La CNIL inflige une sanction de 400 000 euros à UBER FRANCE

A la fin de l’année 2016, deux individus extérieurs à la société UBER avaient pu accéder (en récupérant les clés d’accès aux serveurs de UBER présentes dans le code source déposé sur  la plateforme de développement Github) aux données de 57 millions d’utilisateurs des services UBER à travers le monde dont 1,4 million sur le territoire français.

Parmi ces utilisateurs français se trouvaient 1,2 million de passagers et 163 000 conducteurs. Les pirates informatiques "avaient eu accès aux données suivantes : nom, prénom, adresse de courrier électronique, ville ou pays de résidence, numéro de téléphone mobile et statut des utilisateurs (conducteur, passager ou les deux)".
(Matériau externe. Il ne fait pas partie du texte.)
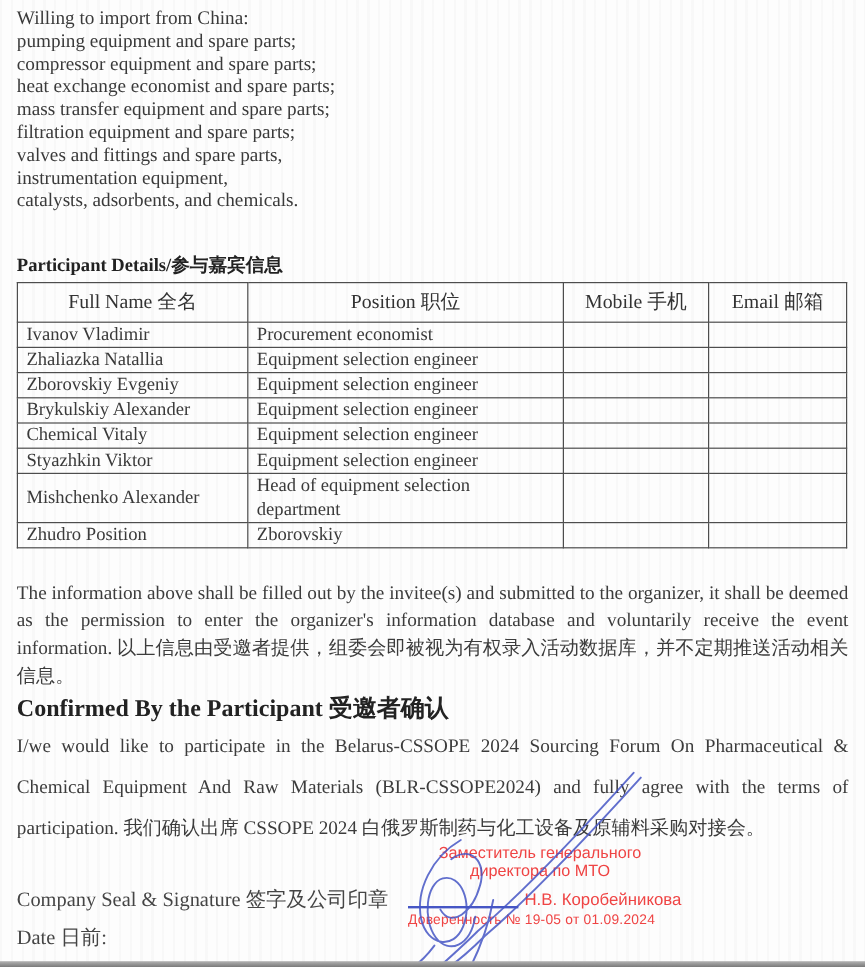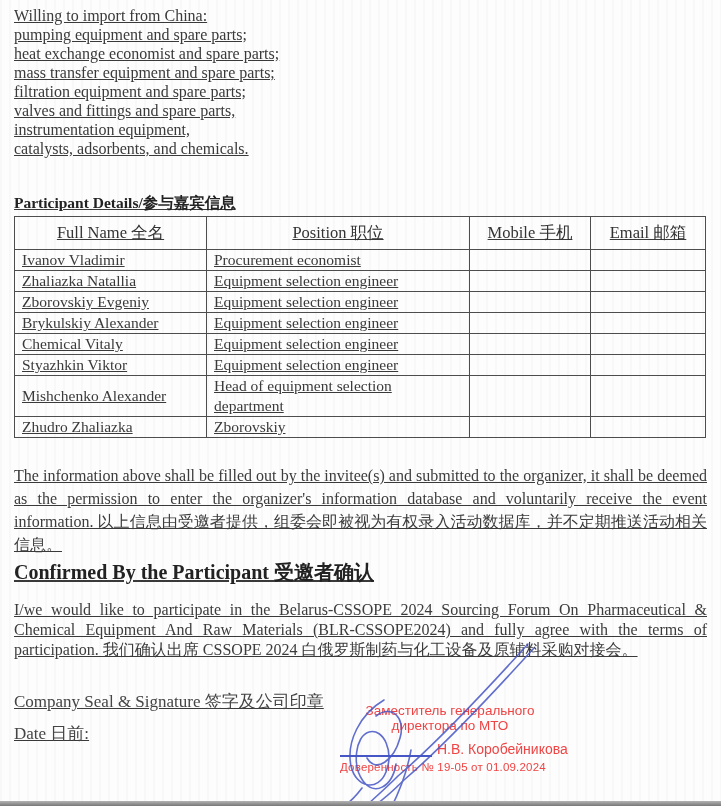"Willing to import from China:" .content { text-decoration: underline -> none }
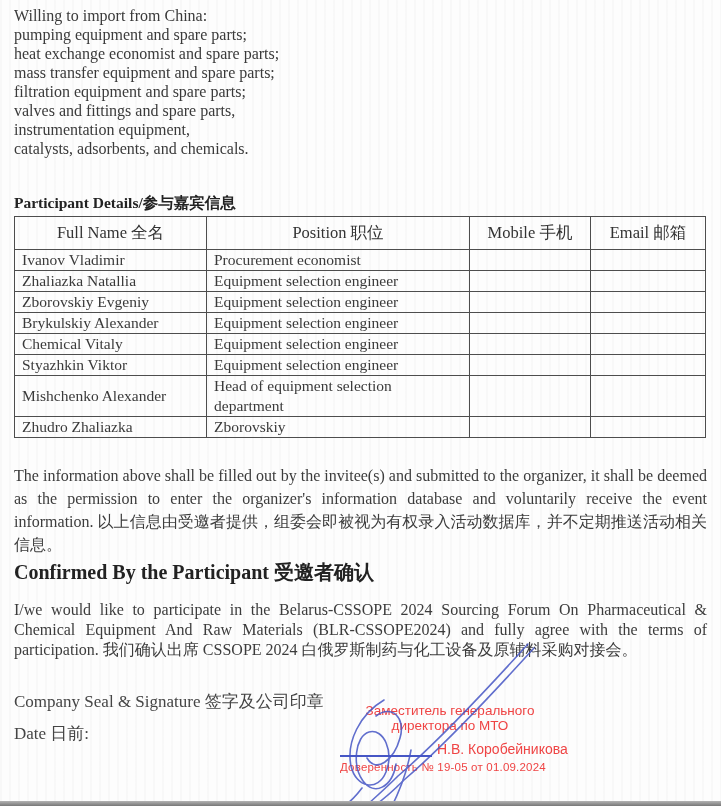"compressor equipment and spare parts;" div.line { html: none -> <div>compressor equipment and spare parts;</div> }
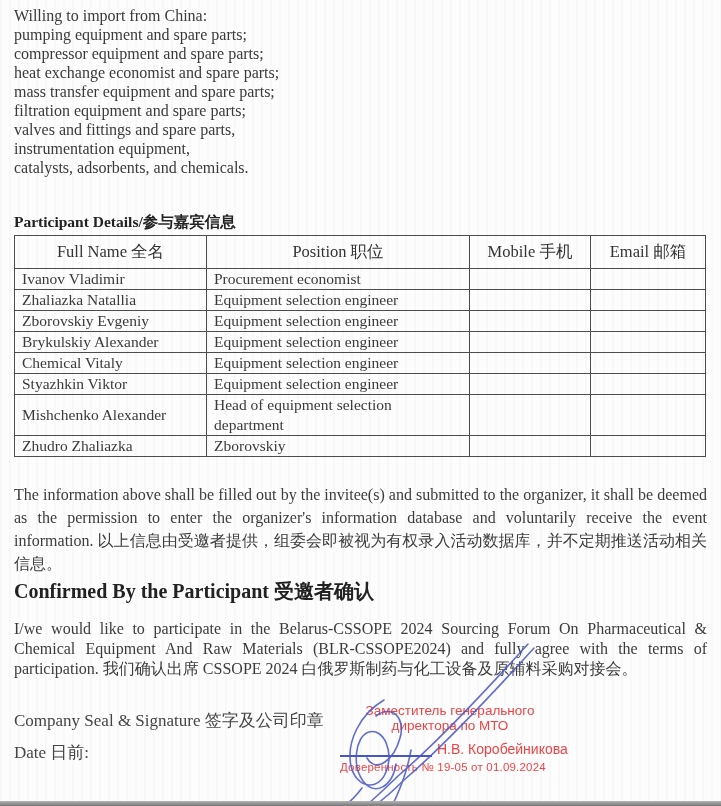"Zhudro Zhaliazka" td { text: Zhaliazka -> Position }
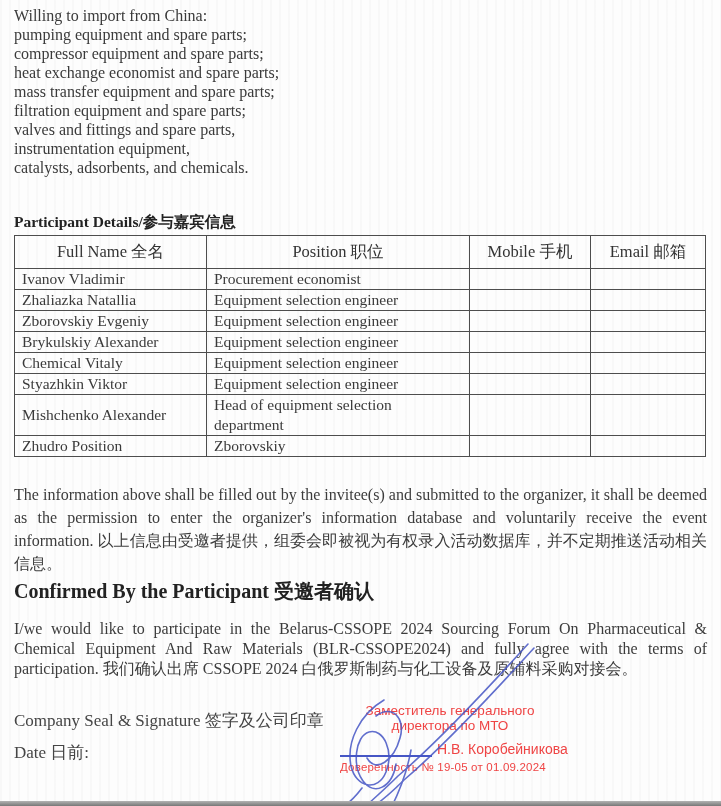"I/we would like to participate" .confirm-para { line-height: 20px -> 34px; margin-top: 18px -> 5px }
Saisie de l'affaire,  la Cnil dans sa délibération du 19 décembre 2018 a relevé à l'encontre de la société UBER  plusieurs négligeance relative à son obligation de sécurité des données personnelles faisant l'objet d'un traitement :

- l'absence de mesure d’authentification multifactorielle  (type d'authentification combinant au moins deux informations d'identification indépendantes (ex: mot de passe, jeton-token) pour accéder aux données personnelles stockées en grande quantité sur des serveurs.

- une négligence importante caractérisée par l’absence de processus relatif au retrait des habilitations des anciens ingénieurs aboutissant à ce que  la société UBER était dans "l’impossibilité de garantir que des personnes ayant quitté la société ne continuaient pas d’accéder aux projets développés sur Github".

que les clefs d'accès aux serveurs n'étaient pas protégées et figuraient en clair dans le code source stocké sur la plateforme de développement Github.

Dans ce contexte pour la formation restreinte de la Cnil la société Uber "a fait preuve de négligence en ne mettant pas en place certaines mesures élémentaires de sécurité. Ce manque de précautions généralisé est manifeste dans la mesure où le succès de l’attaque menée par les pirates a résulté d’un enchainement de négligences, illustré par les trois étapes de l’attaque". La formation restreinte a donc considéré "que la société n’avait pas pris toutes les précautions utiles afin d’empêcher que des tiers non autorisés aient accès aux données traitées et que le manquement à l’article 34 de la loi du 6 janvier 1978 modifiée est constitué".

Elle inflige donc à la société UBER une sanction pécuniaire d’un montant de 400 000 euros (Décision susceptible de faire l’objet d’un recours devant le Conseil d’Etat).